Un premier projet d’Accord de Retrait a été publié par la Commission européenne le 28 février 2018. Il contient un titre VI relatif à la poursuite de la coopération judiciaire en matière civile et commerciale.
Nous avions eu l’occasion, lors d’une précédente actualité, de relayer la publication des premiers « position papers » de la Commission européenne et du Royaume-Uni à cet égard (respectivement les 28 juin et 22 août 2017) . Dans son document initial, la Commission se limitait à indiquer que l’accord de retrait à conclure avec le Royaume-Uni devra assurer que les dispositions de droit européen applicables à la date effective du Brexit (en particulier le Règlement Bruxelles Ibis) continueront à s’appliquer aux clauses d’élection de for et de droit applicable conclues, aux procédures débutées et aux jugements rendus avant cette date. En réponse, le position paper du Gouvernement britannique défendait lui le maintien d’une « coopération judiciaire en matière civile et commerciale étroite, qui reflèterait de manière proche les principes du cadre juridique européen existant ».
Ces divergences sont en ligne avec le désaccord des parties quant aux conditions d’accès du Royaume-Uni au marché unique européen. La Commission européenne a en effet rappelé que le Royaume-Uni devrait subir les conséquences de son choix de quitter l’Union (en faisant sien le motto de Theresa May « Brexit means Brexit), et ne pourrait espérer conserver un accès au marché intérieur européen dans les mêmes conditions après l’avoir quitté. Une position similaire est probable concernant la possibilité pour le Royaume-Uni de rester partie à l’espace judiciaire européen. Il en est d’autant plus ainsi eu égard au refus répété du Royaume-Uni, encore rappelé dans son position paper, de se soumettre à la juridiction de la Cour de justice en la matière alors que sa jurisprudence contribue de manière essentielle au régime existant et permet d’en assurer une interprétation identique dans les différents Etats membres.
La Commission n’est pas revenue sur sa position initiale dans son premier projet d’Accord de Retrait, dans la mesure où il ne contient que des dispositions transitoires sans reprendre aucun accord spécifique quant à la forme future que pourrait prendre la coopération judiciaire en matière civile et commerciale entre les deux parties pour les situations nées après la sortie effective du Royaume-Uni de l’Union européenne.
Le projet prévoit tout d’abord une période de transition à compter de la date de son entrée en vigueur jusqu’au 31 décembre 2020 (art. 121), au cours de laquelle le droit européen resterait applicable au Royaume-Uni (art. 122) et la Cour de justice resterait compétente pour son interprétation (art. 126).
Le titre VI reprend ensuite diverses dispositions transitoires visant à régler les situations encore existantes à l’issue de cette période transitoire (arts. 62 à 65).

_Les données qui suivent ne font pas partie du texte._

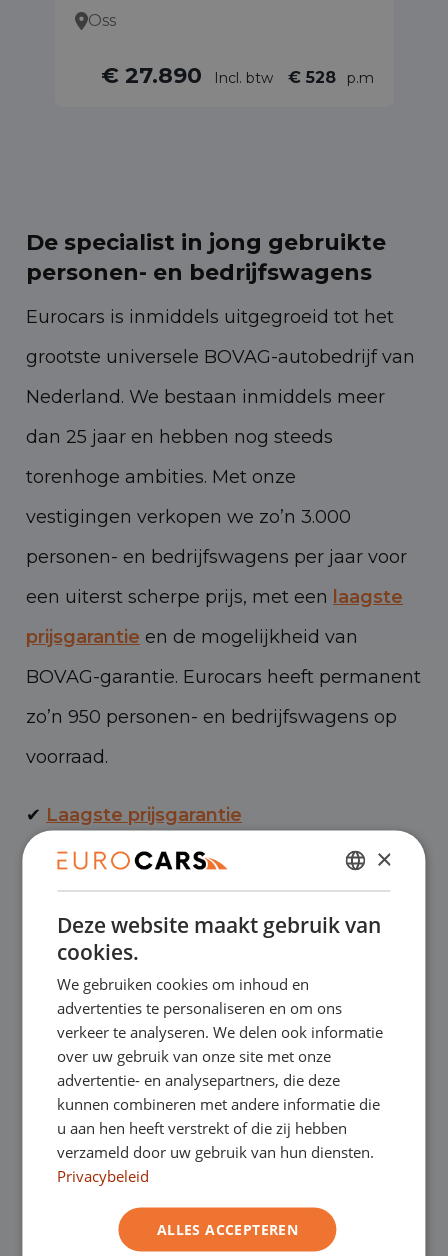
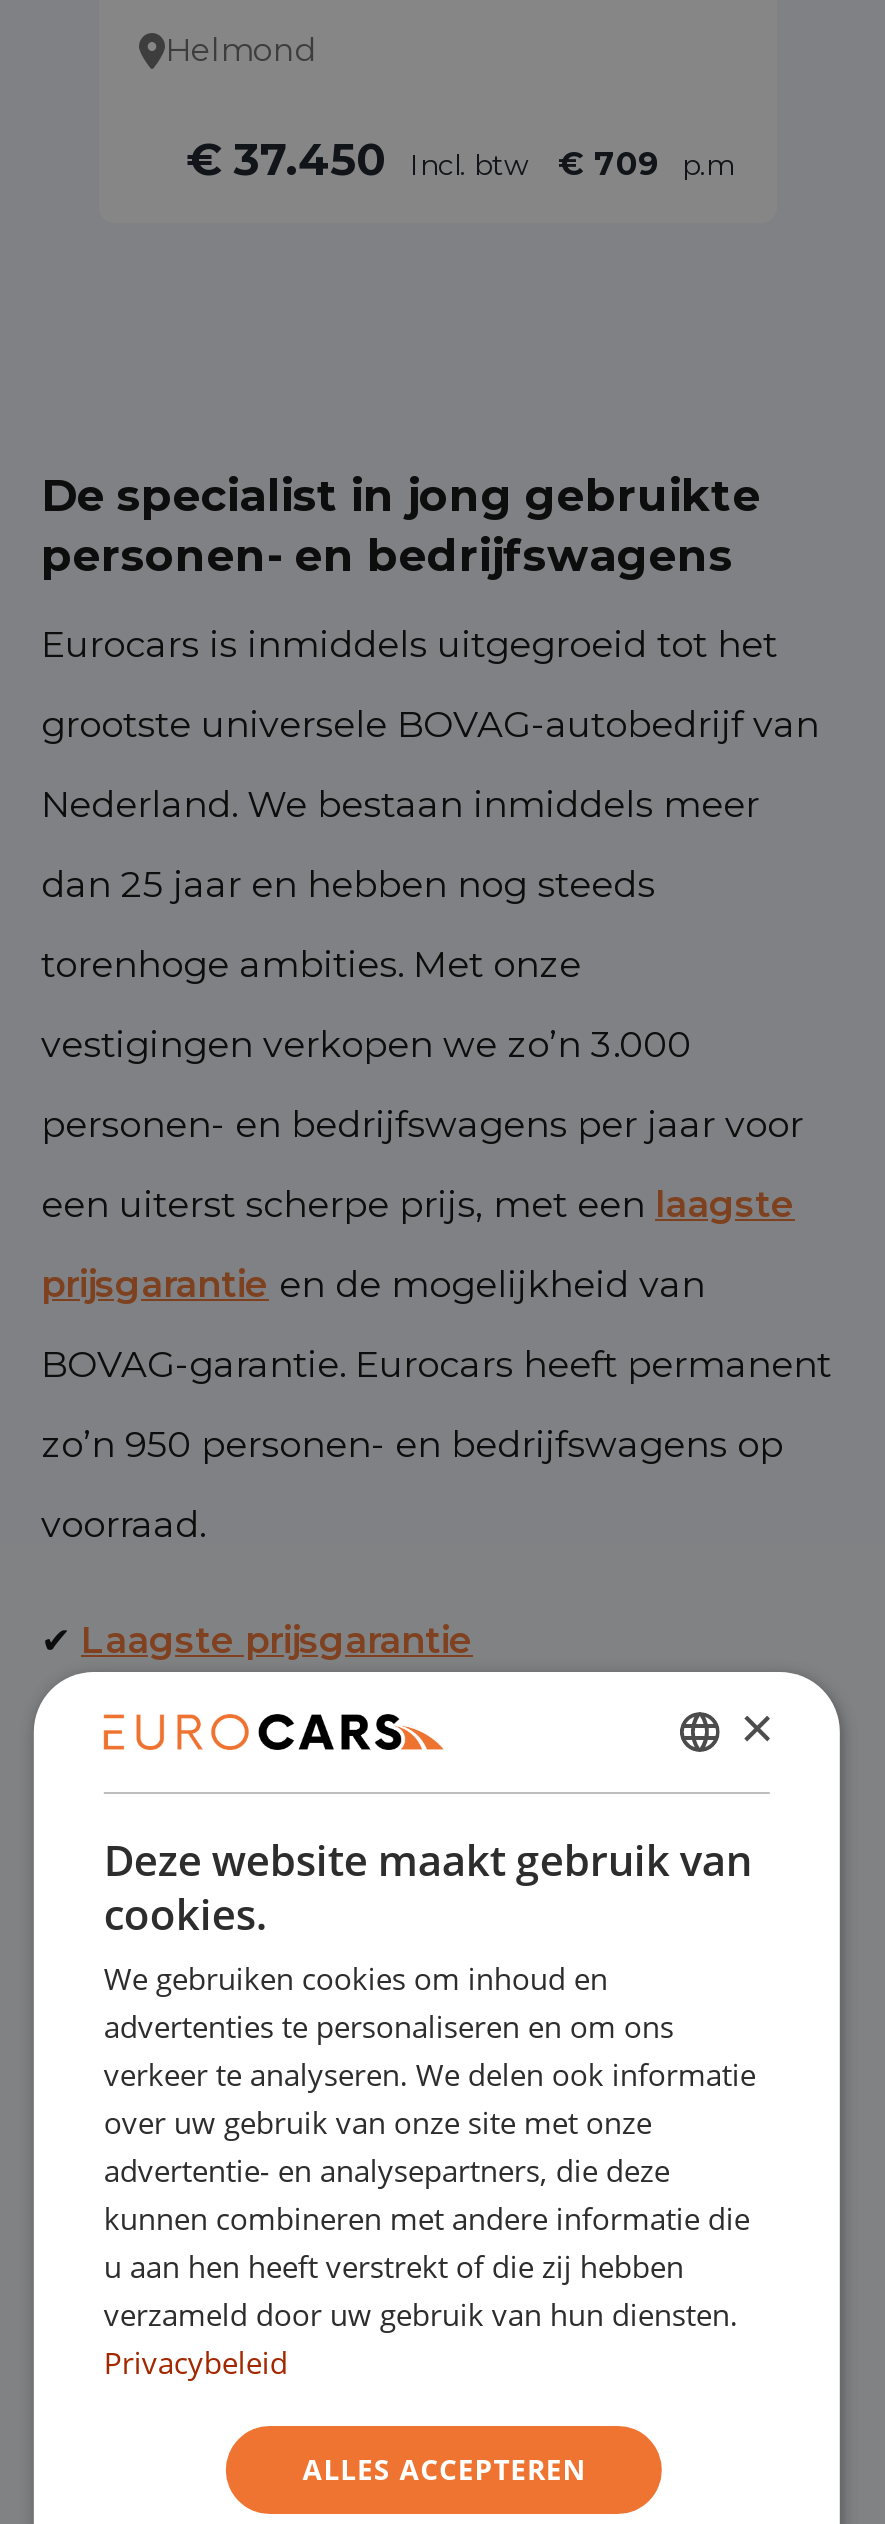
- Oss
+ Helmond

- € 27.890 Incl. btw
- € 528 p.m
+ € 37.450 Incl. btw
+ € 709 p.m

On se permettra de renvoyer le lecteur à la lecture de ce titre relativement aride, en soulignant uniquement ici que le règlement Bruxelles Ibis (relatif à la compétence judiciaire, la reconnaissance et l’exécution des décisions en matière civile et commerciale) resterait applicable aux procédures engagées, aux clauses d’élections de for conclues et aux jugements rendus avant la fin de cette période. Les règlements Rome I (relatif au droit applicable aux obligations contractuelles) et Rome II (relatif au droit applicable aux obligations extracontractuelles) continueraient quant à eux à s’appliquer, respectivement, aux contrats conclus et aux événements causals survenus avant la fin de la période de transition.
En l’absence d’accord spécifique entre les deux parties sur l’avenir de leurs relations en matière de coopération judiciaire, le Royaume-Uni devra être considéré comme un Etat tiers au regard des différents instruments de droit international privé européens. Les questions de droit international privé le concernant relèveront donc en grande partie du droit national de chaque Etat membre en ce qui concerne les conflits de juridictions (les règlements de Rome I et Rome II, en matière de conflits de loi, ayant un caractère “universel”). Certains instruments internationaux seront toutefois potentiellement applicables (comme la Convention de La Haye de 2005, la Convention de Lugano de 2007 ou la Convention relative à la reconnaissance et l’exécution des jugements étrangers encore en projet au sein de la Conférence de La Haye de droit international privé).